___ RECORDS FOR THE TASK ___
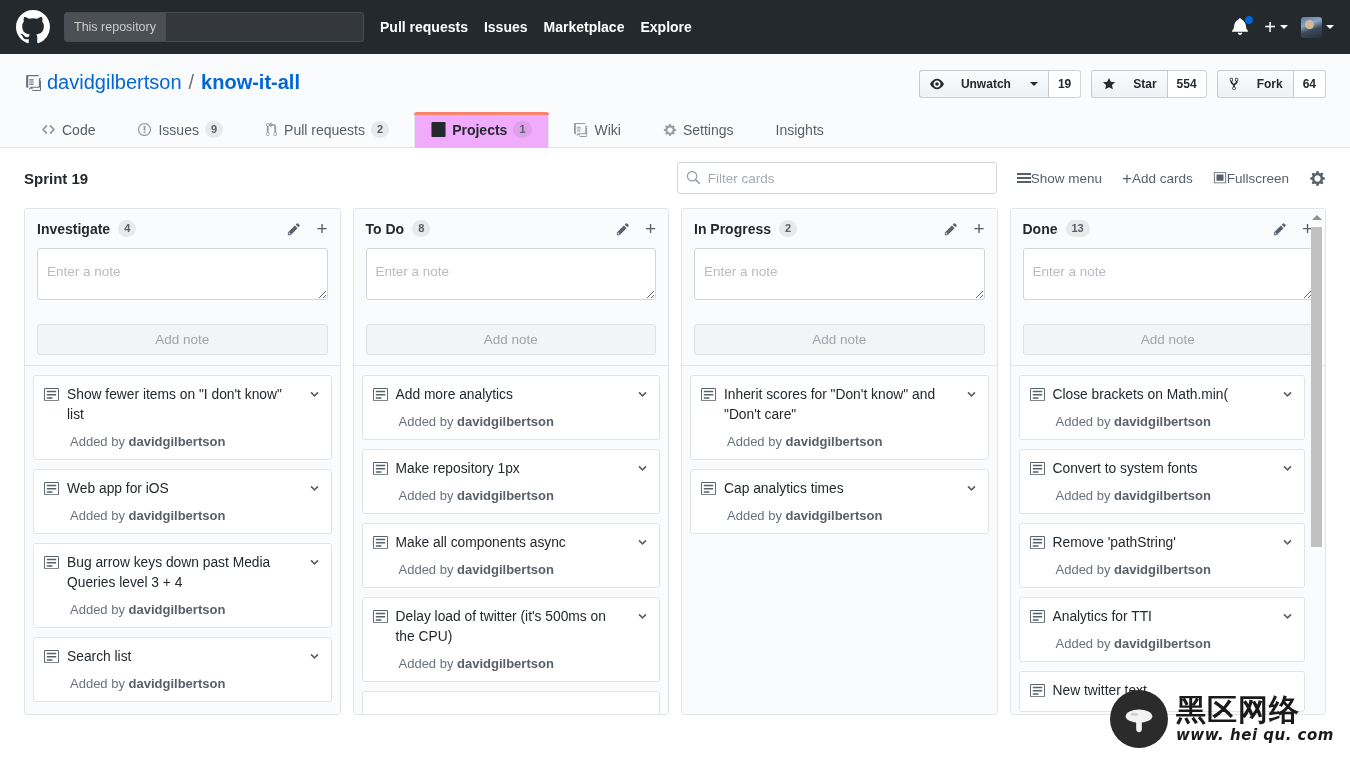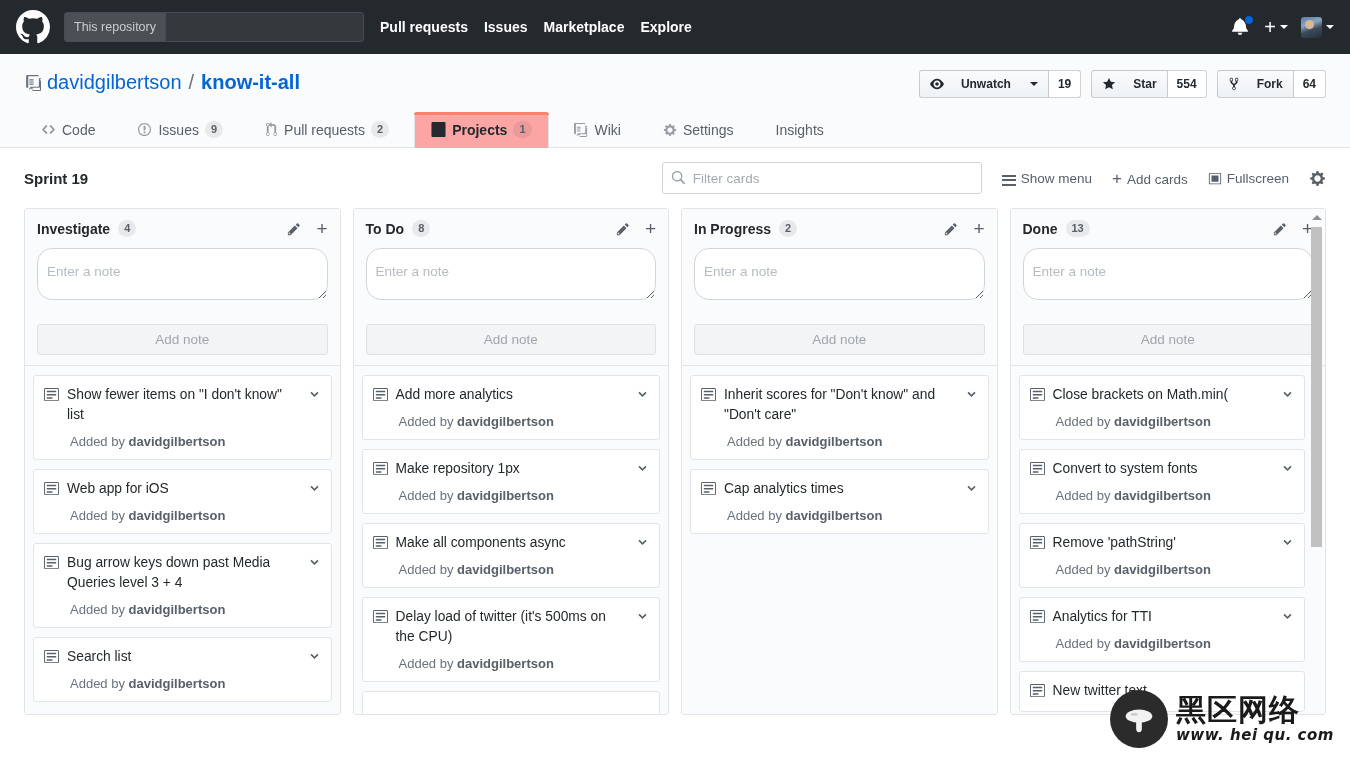--- a/index.html
+++ b/index.html
@@ -181,21 +181,21 @@
     color: #586069;
     border: 1px solid transparent;
     border-bottom: 0;
     position: relative;
     top: 1px;
     text-decoration: none;
     white-space: nowrap;
   }
   .repo-tab svg { fill: #959da5; display:block; }
   .repo-tab.selected {
-    background: #fca5a5;
+    background: #f0abfc;
     border-color: #e1e4e8;
     border-radius: 3px 3px 0 0;
     color: #24292e;
     font-weight: 600;
   }
   .repo-tab.selected svg { fill: #24292e; }
   .repo-tab.selected::before {
     content: "";
     position: absolute;
     left: -1px; right: -1px; top: -1px;
@@ -249,21 +249,21 @@
     font-size: 13.5px;
     font-family: "Liberation Sans", sans-serif;
     color: #24292e;
     background: #fff;
     border: 1px solid #d1d5da;
     border-radius: 3px;
     outline: none;
   }
   .filter-input::placeholder { color: #a3aab1; }
   .tool-link {
-    display: flex; align-items: flex-end; gap: 5px;
+    display: flex; align-items: center; 
     font-size: 13.5px;
     color: #586069;
     text-decoration: none;
     white-space: nowrap;
   }
   .tool-link svg { fill: #586069; display:block; }
   .hamburger {
     display: inline-flex; flex-direction: column; justify-content: center; gap: 2.5px;
     width: 14px;
   }
@@ -324,21 +324,21 @@
   .note-input {
     display: block;
     width: 100%;
     height: 52px;
     padding: 15px 9px;
     font-size: 13.5px;
     font-family: "Liberation Sans", sans-serif;
     color: #24292e;
     background: #fff;
     border: 1px solid #d1d5da;
-    border-radius: 15px;
+    border-radius: 3px;
     resize: vertical;
     outline: none;
   }
   .note-input::placeholder { color: #b6bcc2; }
   .add-note-btn {
     display: block;
     width: 100%;
     margin-top: 24px;
     margin-bottom: 10px;
     height: 31px;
___
**PROBLEM DETAILS:**
If a line in the records contains "tool", report it.

**RESULT:**
   .tool-link {
   .tool-link svg { fill: #586069; display:block; }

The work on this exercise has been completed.